Une image m'a instantanément traversé l'esprit
: sur un site web chinois très connu, l'écran est soudainement devenu noir, révélant un crâne, une pierre tombale et le portrait d'un empereur de la dynastie Qing, suivis des mots
: «
Elle est dans le palais souterrain.
» Tous les internautes, comme ceux qui se suicident, sont devenus accros, et la fin… je n'ose même pas l'imaginer.

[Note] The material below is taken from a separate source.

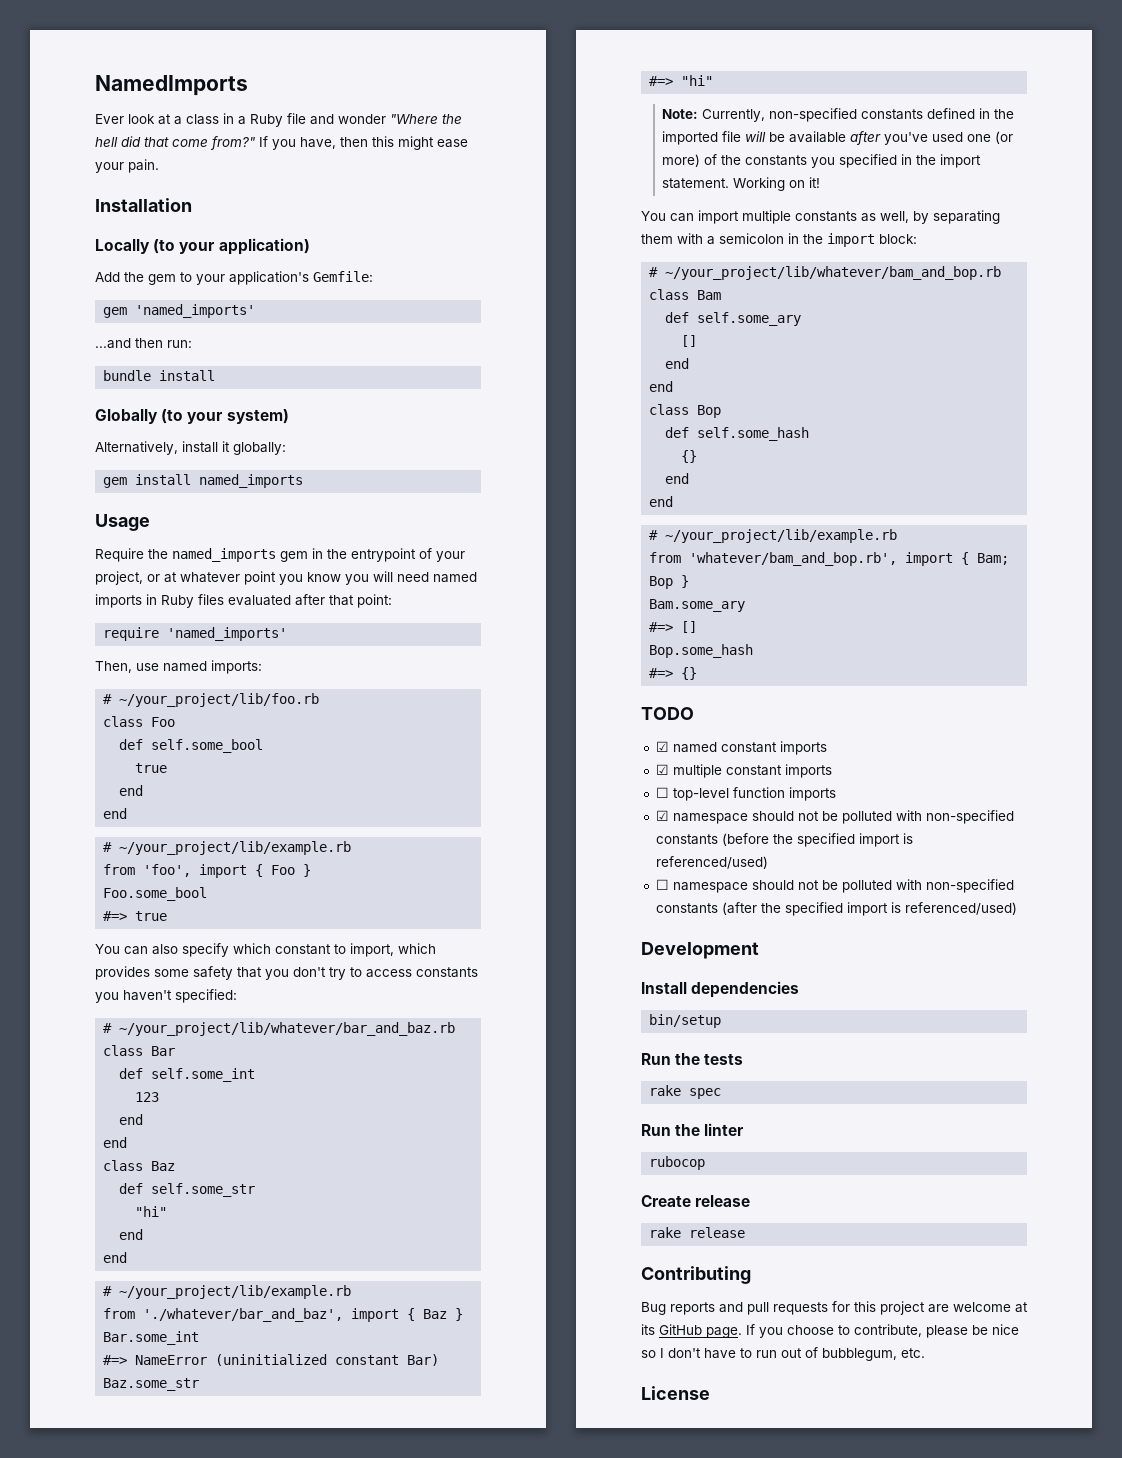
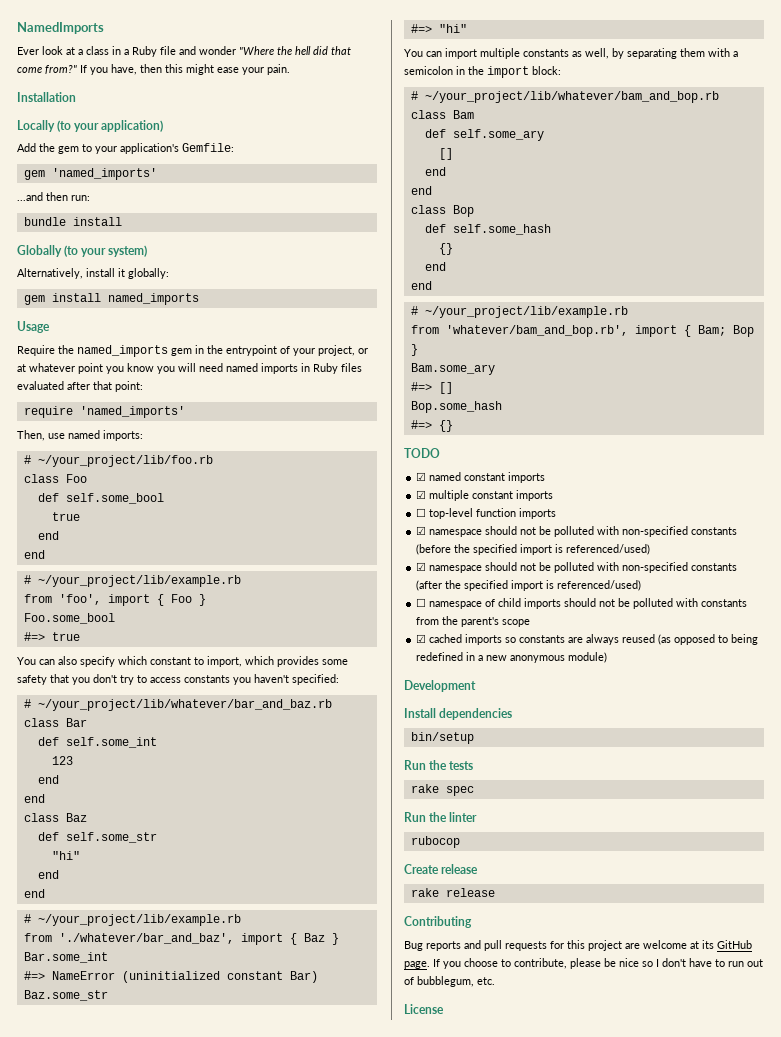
[662,108,1015,122] [662,131,1014,145] [662,154,982,168] [662,177,821,191] // Note: Currently, non-specified constants defined in the imported file will be available after you've used one (or more) of the constants you specified in the import statement. Working on it! -> (467, 28) none
[655,879,669,890] ☐ -> [416,562,427,571] ☑
(1017, 908) none -> [416,598,748,609] [416,616,531,627] [416,634,759,645] [416,652,608,663] // ☐ namespace of child imports should not be polluted with constants from the parent's scope // ☑ cached imports so constants are always reused (as opposed to being redefined in a new anonymous module)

C'est vrai, comme on dit, « le diable a toujours une longueur d'avance sur le saint ». Je me suis dit que je devais penser à autre chose. « Tu es venu ici juste pour me dire ça ? » ai-je demandé à Ye Xiao.
« Bien sûr que non. La dernière fois, au collège Nanhu, le professeur Yu nous a donné une liste de gardes rouges qui sont allés au sous-sol en 1966. J'ai vérifié les noms sur cette liste aujourd'hui au service d'état civil. Je vous en ai fait une copie. » Tout en parlant, il sortit un morceau de papier de sa mallette et me le tendit.
« Liu Weizhong, homme, né le 17 mars 1950, s'est suicidé en ingérant du poison pour rats à son domicile le soir du 15 octobre 1966. »
« Zhang Hongjun, de sexe masculin, né le 26 janvier 1950, s'est suicidé en ingérant un pesticide dans la cour de récréation du collège Nanhu au petit matin du 17 octobre 1966. »
« Mu Jianguo, homme, né le 6 novembre 1949, s'est délibérément jeté sous un camion roulant à vive allure et est décédé le soir du 18 octobre 1966, sur la route de Nanhu. »
"Wu Yingxiong, homme, né le 15 mai 1950, s'est suicidé par pendaison à son domicile au petit matin du 19 octobre 1966."
« Zhang Nanju, homme, né le 27 septembre 1949, s'est suicidé en sautant dans la rivière Suzhou et en se noyant au petit matin du 19 octobre 1966. »
"Xin Xiong, homme, né le 10 février 1950, s'est suicidé par empoisonnement à son domicile le soir du 19 octobre 1966."
"Feng Kangmei, homme, né le 18 juin 1950, s'est suicidé en se coupant les poignets sur le lieu de travail de son père au petit matin du 20 octobre 1966."
"Fan De, homme, né le 2 décembre 1949, s'est suicidé par pendaison à son domicile le soir du 23 octobre 1966."